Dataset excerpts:
--------------------------------
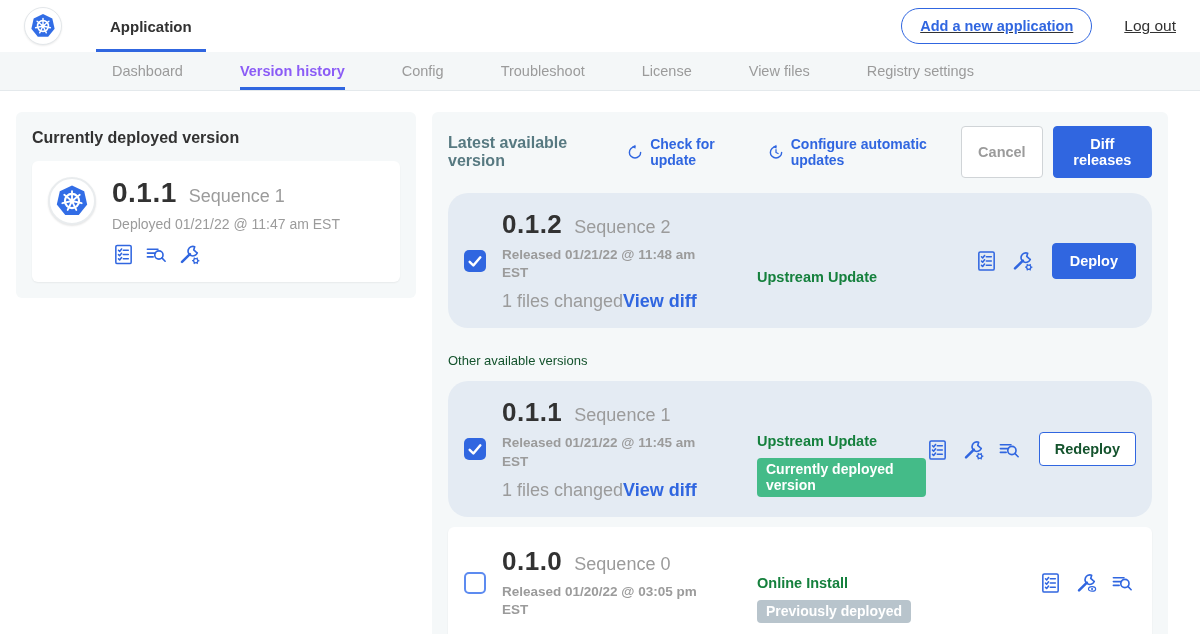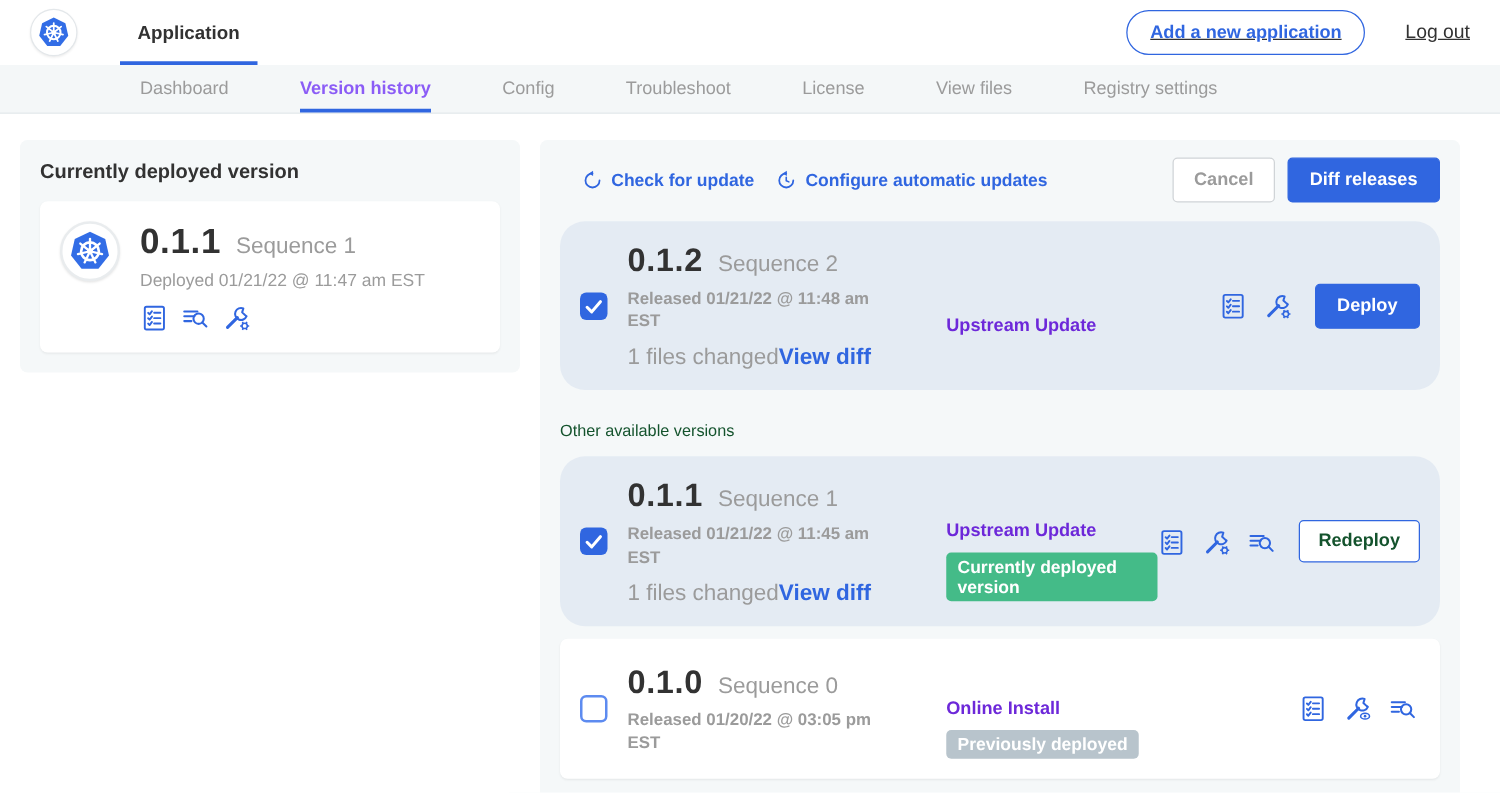--- a/index.html
+++ b/index.html
@@ -215,6 +215,7 @@
   <div class="right-panel">
 
     <div class="rp-header">
+      <span class="rp-title">Latest available version</span>
       <span class="link-action">
         <span class="blue-icon" style="width:18px;height:18px">
           <svg width="18" height="18" viewBox="0 0 24 24">

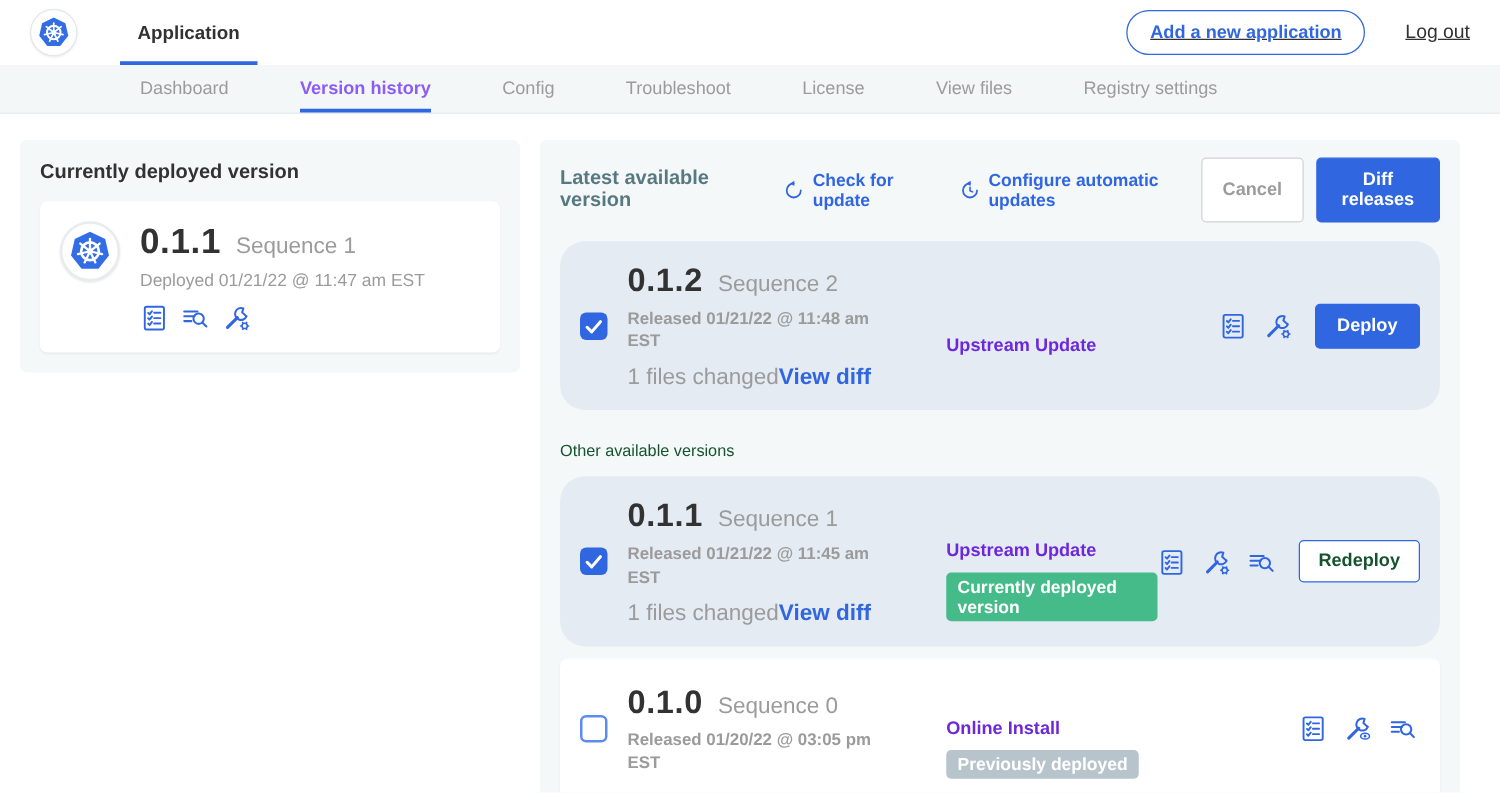--- a/index.html
+++ b/index.html
@@ -70,7 +70,7 @@
   .files-line { margin-top:9px; font-size:18px; color:#9b9b9b; display:flex; }
   .view-diff { color:#3066e0; font-weight:bold; cursor:pointer; }
   .middle-block { flex:1; padding-left:50px; }
-  .source-label { font-size:14.5px; font-weight:bold; color:#6d28d9;margin-top:32px; }
+  .source-label { font-size:14.5px; font-weight:bold; color:#15803d;margin-top:32px; }
   .badge { display:inline-block; margin-top:9px; border-radius:4px; padding:3px 9px 4px;
     font-size:14px; font-weight:bold; color:#fff; }
   .badge-green { background:#44bb88; }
--------------------------------
- **TASK TO COMPLETE**
Go through the data above and transcribe it in full, omitting any image.

- **EXPECTED OUTPUT**
--- a/index.html
+++ b/index.html
@@ -215,6 +215,7 @@
   <div class="right-panel">
 
     <div class="rp-header">
+      <span class="rp-title">Latest available version</span>
       <span class="link-action">
         <span class="blue-icon" style="width:18px;height:18px">
           <svg width="18" height="18" viewBox="0 0 24 24">

--- a/index.html
+++ b/index.html
@@ -70,7 +70,7 @@
   .files-line { margin-top:9px; font-size:18px; color:#9b9b9b; display:flex; }
   .view-diff { color:#3066e0; font-weight:bold; cursor:pointer; }
   .middle-block { flex:1; padding-left:50px; }
-  .source-label { font-size:14.5px; font-weight:bold; color:#6d28d9;margin-top:32px; }
+  .source-label { font-size:14.5px; font-weight:bold; color:#15803d;margin-top:32px; }
   .badge { display:inline-block; margin-top:9px; border-radius:4px; padding:3px 9px 4px;
     font-size:14px; font-weight:bold; color:#fff; }
   .badge-green { background:#44bb88; }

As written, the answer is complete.